▶ **ASSIGNMENT**
Using the material below, copy every line where "none" appears.

▶ **DATASET CONTENT**
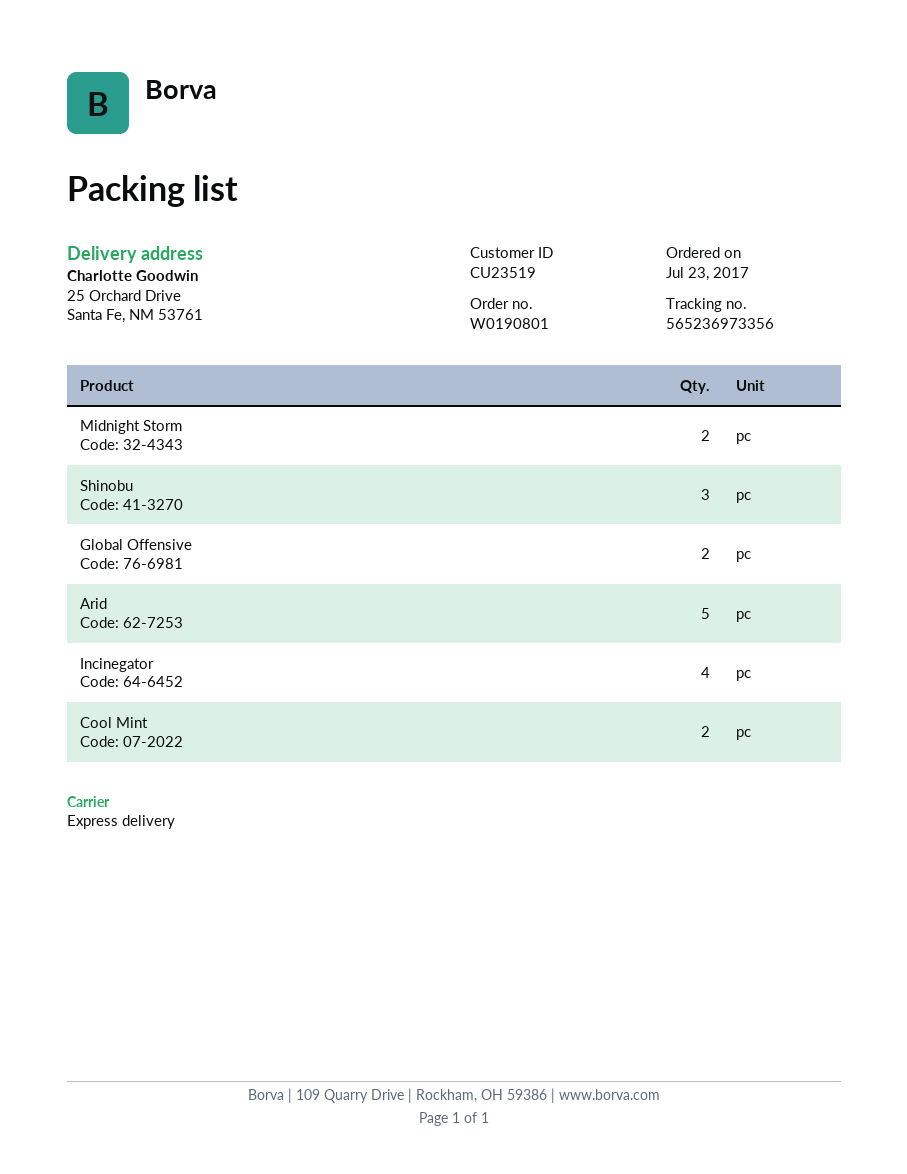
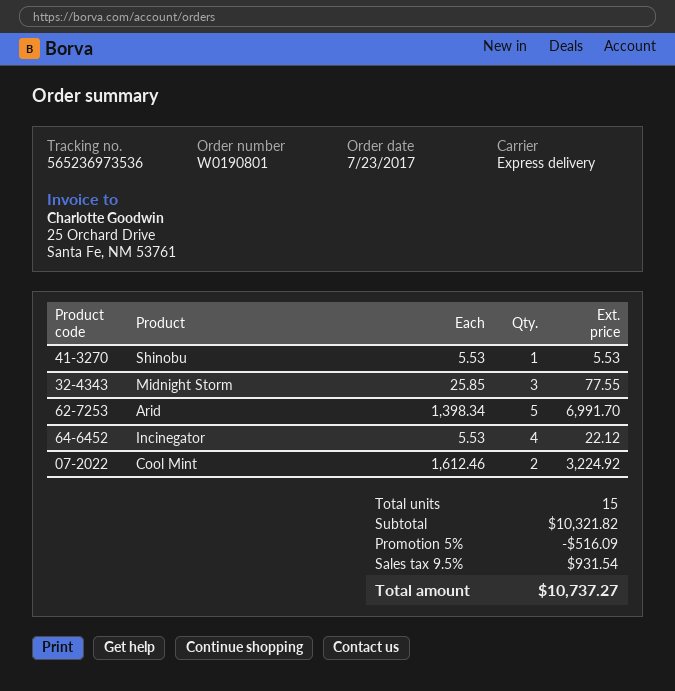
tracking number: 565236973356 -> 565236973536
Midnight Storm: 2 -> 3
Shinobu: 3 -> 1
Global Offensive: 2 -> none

--

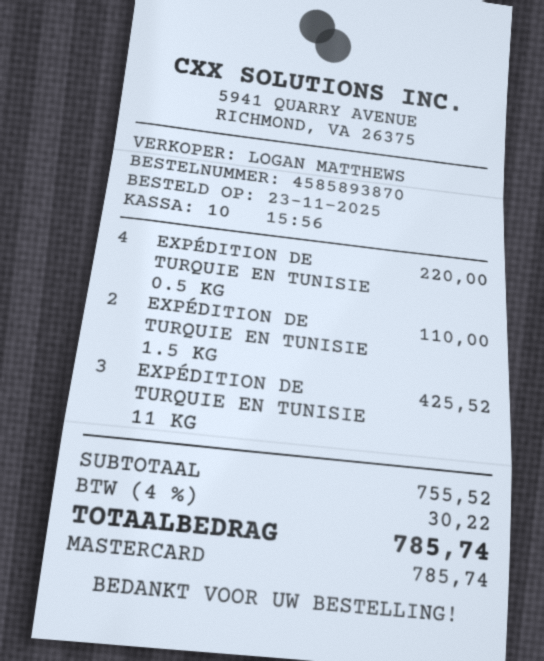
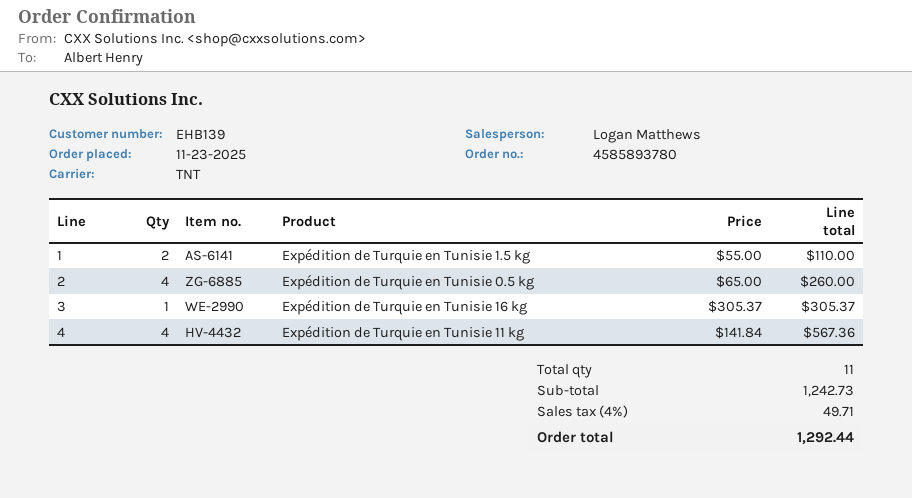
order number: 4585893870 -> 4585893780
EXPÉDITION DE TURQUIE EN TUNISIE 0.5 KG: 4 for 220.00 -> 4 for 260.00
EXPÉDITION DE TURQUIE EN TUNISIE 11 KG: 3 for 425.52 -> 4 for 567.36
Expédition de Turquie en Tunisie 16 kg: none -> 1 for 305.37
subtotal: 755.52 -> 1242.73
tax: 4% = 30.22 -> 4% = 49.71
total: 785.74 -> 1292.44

...

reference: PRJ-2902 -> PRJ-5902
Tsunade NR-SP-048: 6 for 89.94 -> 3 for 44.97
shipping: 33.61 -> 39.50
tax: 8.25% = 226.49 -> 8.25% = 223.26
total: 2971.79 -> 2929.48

▶ **YOUR SOLUTION**
Global Offensive: 2 -> none
Expédition de Turquie en Tunisie 16 kg: none -> 1 for 305.37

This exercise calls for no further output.